BEGIN STUDY MATERIAL
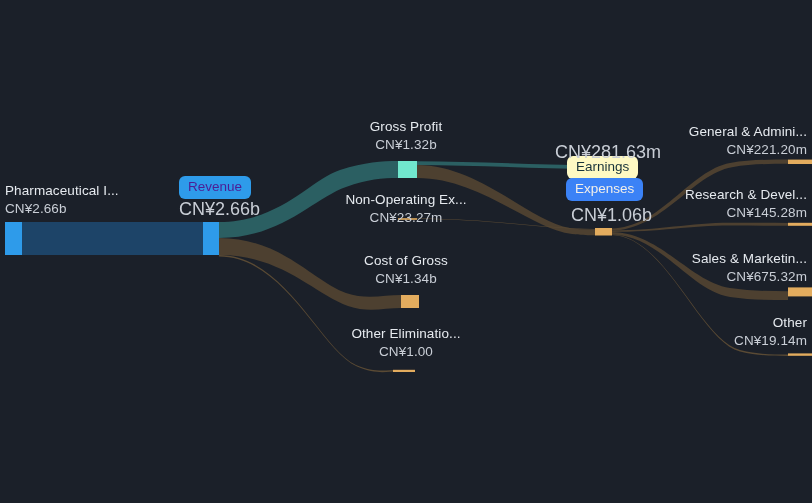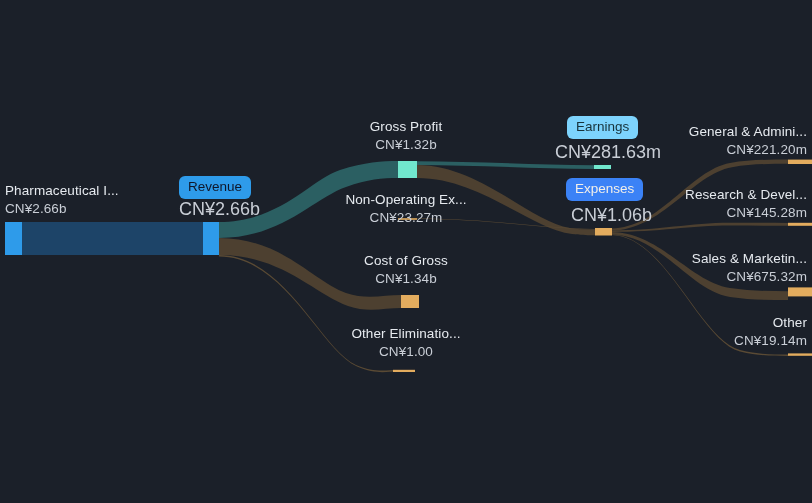--- a/index.html
+++ b/index.html
@@ -52,7 +52,7 @@
     color: #16212b;
   }
   .badge.revenue { background: #2e9bea; color: #0f172a; }
-  .badge.earnings { background: #7dd3fc; color: #17323a; }
+  .badge.earnings { background: #fef9c3; color: #17323a; margin-top: 40px; }
   .badge.expenses { background: #3b82f6; color: #f2efe9; }
   .badge-val {
     position: absolute;

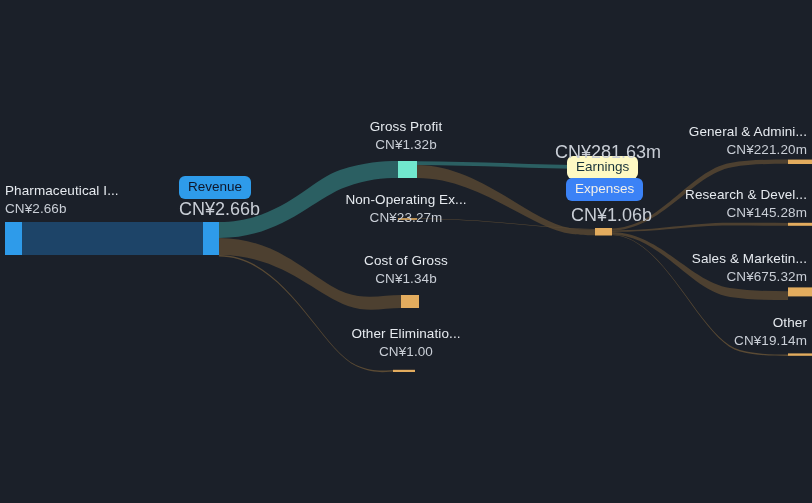--- a/index.html
+++ b/index.html
@@ -51,7 +51,7 @@
     white-space: nowrap;
     color: #16212b;
   }
-  .badge.revenue { background: #2e9bea; color: #0f172a; }
+  .badge.revenue { background: #2e9bea; color: #4c1d95; }
   .badge.earnings { background: #fef9c3; color: #17323a; margin-top: 40px; }
   .badge.expenses { background: #3b82f6; color: #f2efe9; }
   .badge-val {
END STUDY MATERIAL
Leaving out the pictures, repeat all of the entries exactly.

▶ **SOLUTION TO THE PROBLEM**:
--- a/index.html
+++ b/index.html
@@ -52,7 +52,7 @@
     color: #16212b;
   }
   .badge.revenue { background: #2e9bea; color: #0f172a; }
-  .badge.earnings { background: #7dd3fc; color: #17323a; }
+  .badge.earnings { background: #fef9c3; color: #17323a; margin-top: 40px; }
   .badge.expenses { background: #3b82f6; color: #f2efe9; }
   .badge-val {
     position: absolute;

--- a/index.html
+++ b/index.html
@@ -51,7 +51,7 @@
     white-space: nowrap;
     color: #16212b;
   }
-  .badge.revenue { background: #2e9bea; color: #0f172a; }
+  .badge.revenue { background: #2e9bea; color: #4c1d95; }
   .badge.earnings { background: #fef9c3; color: #17323a; margin-top: 40px; }
   .badge.expenses { background: #3b82f6; color: #f2efe9; }
   .badge-val {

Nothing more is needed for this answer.